The police commission met behind closed doors for almost an hour on Tuesday morning after which, the members accepted Manzi's retirement.

Suffield's police union said it hasn't seen Manzi since the middle of June.

"He hasn't been here, and today was the first time we were notified that he wasn't the chief," said Det. Justin Fuller.

Retired Falmouth, Ma Police Chief Anthony Riello will take over for the next three to six months, while a search gets underway to find a permanent replacement. Outside agency will be brought in to handle the hiring of the permanent chief. 

Over the last several months residents have voiced their anger over the way Manzi and Captain Craig Huntley handled an investigation regarding a former dispatcher's job performance.

The public called for an independent investigation, but the chief handled it internally.

In June, members of the police department voted "no confidence" in Manzi and Huntley.

"I want to thank Chief Manzi,” Suffield First Selectman Edward G. McAnaney said. “I think folks concerned with ultimate outcome but think actions taken today provide the town opportunity to move in right direction for future of department and safety and security is preserved moving forward.

Manzi was not available for comment.

When asked if Manzi's retirement had to do with the dispatcher issues or the no confidence vote, Commissioner Kevin Armenta simply said "he retired."

A number of Suffield residents said they were unhappy with the way police handled the dispatcher investigation involving the now-fired dispatcher.

"Certainly the public component made it difficult for him," McAnaney said.

Town records said Stacey Robbins went to work under the influence of alcohol on more than once occasion. The town first became aware of the issue in Aug. 2004.

Last fall, the I-Team obtained internal reports from two officers raising concerns.

"We're excited," Fuller said. "We need change, and change in the right direction."

Riello starts on Wednesday, police said. He previously led the Falmouth and Pittsfield, MA police departments. He'll be on board for three to six months while an outside agency helps find a permanent replacement.

"We need to get our police department working functionally again," said Rick Stromoski of Suffield.

Commissioners said its unclear whether the interim or permanent chief will address the internal reports.

Huntley told the I-Team that neither he nor Manzi were invited to the police commission meeting on Tuesday. He added that he only learned of the new appointment on Tuesday.

“It gives us a chance to breathe.
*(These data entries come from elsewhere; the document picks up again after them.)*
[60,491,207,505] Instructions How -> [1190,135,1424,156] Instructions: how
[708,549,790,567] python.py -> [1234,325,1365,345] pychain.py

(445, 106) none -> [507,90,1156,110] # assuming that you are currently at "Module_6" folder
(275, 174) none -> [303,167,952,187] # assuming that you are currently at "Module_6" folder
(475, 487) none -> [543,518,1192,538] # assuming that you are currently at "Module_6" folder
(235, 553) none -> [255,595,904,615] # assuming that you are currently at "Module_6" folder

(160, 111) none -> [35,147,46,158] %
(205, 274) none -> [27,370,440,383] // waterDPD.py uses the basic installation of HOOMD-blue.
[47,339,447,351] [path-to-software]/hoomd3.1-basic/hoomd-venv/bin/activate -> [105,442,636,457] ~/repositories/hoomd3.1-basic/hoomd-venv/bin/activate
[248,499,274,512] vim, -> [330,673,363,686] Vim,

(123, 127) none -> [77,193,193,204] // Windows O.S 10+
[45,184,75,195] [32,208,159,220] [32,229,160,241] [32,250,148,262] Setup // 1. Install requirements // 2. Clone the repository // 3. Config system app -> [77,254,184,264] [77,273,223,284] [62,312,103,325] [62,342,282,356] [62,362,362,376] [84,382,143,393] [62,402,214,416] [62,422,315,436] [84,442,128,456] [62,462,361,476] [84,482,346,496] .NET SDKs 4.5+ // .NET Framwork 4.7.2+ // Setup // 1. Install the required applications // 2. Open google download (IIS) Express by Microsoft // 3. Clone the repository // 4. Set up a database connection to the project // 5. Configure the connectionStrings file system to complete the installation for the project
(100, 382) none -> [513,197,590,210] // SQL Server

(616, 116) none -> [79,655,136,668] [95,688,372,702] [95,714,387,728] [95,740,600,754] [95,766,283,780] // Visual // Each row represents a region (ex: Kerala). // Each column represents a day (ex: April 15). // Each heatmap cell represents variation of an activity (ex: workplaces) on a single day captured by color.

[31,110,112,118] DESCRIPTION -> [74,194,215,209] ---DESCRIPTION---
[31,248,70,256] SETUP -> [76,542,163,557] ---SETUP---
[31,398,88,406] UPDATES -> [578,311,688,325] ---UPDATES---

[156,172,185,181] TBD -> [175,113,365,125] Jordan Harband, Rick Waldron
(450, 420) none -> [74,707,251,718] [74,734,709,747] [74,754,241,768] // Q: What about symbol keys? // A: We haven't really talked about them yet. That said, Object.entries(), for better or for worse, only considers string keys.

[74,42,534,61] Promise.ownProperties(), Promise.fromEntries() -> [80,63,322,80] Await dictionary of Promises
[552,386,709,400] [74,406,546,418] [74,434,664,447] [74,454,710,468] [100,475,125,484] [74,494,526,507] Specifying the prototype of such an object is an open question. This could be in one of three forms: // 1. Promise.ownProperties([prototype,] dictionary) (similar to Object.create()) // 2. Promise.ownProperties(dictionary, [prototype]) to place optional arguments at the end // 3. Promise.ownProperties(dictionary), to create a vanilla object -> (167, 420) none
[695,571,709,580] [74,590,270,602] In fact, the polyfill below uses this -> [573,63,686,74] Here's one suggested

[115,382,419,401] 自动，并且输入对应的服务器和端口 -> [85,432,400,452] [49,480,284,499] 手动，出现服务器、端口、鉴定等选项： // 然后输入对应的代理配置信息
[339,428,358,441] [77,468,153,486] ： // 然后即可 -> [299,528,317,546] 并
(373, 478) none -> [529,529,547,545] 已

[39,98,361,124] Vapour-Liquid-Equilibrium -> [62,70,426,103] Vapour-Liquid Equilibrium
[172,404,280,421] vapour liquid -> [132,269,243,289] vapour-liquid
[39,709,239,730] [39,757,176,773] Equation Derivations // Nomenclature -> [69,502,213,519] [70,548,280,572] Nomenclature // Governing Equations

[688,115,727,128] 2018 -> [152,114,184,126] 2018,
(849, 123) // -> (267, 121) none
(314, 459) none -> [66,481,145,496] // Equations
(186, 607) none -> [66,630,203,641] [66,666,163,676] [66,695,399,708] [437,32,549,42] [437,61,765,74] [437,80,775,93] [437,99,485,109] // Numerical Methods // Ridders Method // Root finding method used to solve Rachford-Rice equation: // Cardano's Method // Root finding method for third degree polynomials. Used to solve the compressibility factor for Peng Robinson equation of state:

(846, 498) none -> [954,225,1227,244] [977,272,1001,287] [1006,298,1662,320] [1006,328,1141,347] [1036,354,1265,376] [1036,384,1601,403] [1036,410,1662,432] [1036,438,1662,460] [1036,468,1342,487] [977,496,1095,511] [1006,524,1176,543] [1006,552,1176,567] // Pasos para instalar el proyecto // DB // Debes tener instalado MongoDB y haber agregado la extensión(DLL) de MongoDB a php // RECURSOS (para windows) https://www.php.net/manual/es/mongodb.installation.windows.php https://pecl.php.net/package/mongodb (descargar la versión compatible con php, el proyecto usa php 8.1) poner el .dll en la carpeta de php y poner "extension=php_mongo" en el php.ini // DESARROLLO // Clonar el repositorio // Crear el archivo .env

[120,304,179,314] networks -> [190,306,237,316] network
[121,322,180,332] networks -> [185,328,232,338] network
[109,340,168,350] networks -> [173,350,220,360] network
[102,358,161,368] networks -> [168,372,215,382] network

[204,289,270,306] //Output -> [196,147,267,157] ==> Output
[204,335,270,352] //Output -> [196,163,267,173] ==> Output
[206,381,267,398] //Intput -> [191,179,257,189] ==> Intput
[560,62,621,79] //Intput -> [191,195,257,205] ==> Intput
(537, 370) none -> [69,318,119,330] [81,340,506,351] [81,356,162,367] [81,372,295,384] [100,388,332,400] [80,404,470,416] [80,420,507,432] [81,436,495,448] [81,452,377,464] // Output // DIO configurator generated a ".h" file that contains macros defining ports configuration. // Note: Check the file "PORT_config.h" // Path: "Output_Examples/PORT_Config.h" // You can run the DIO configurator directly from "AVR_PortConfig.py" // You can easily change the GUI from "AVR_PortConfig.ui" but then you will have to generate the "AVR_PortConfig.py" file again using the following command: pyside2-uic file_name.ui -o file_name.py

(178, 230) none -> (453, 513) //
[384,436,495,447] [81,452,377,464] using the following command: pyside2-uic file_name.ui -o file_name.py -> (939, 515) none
And it brings in an outside expert, which is what I believe the public is asking for," Huntley said. 

The captain said he is happy for Manzi, and believes the chief fulfilled his goal of following in his father's footsteps after a 35-year career in law enforcement.

Huntley said he expects Riello to look at reports on the investigation and said residents should know "the current management welcomes the interim chief and looks forward to the next six months.”  However, it is unclear if Riello or the future permanent chief will address the investigation. 

According to Huntley, he is not leaving the Suffield Police Department and looks forward to answering any questions the public may have.  Many in the public said they still want an outside investigation into this incident.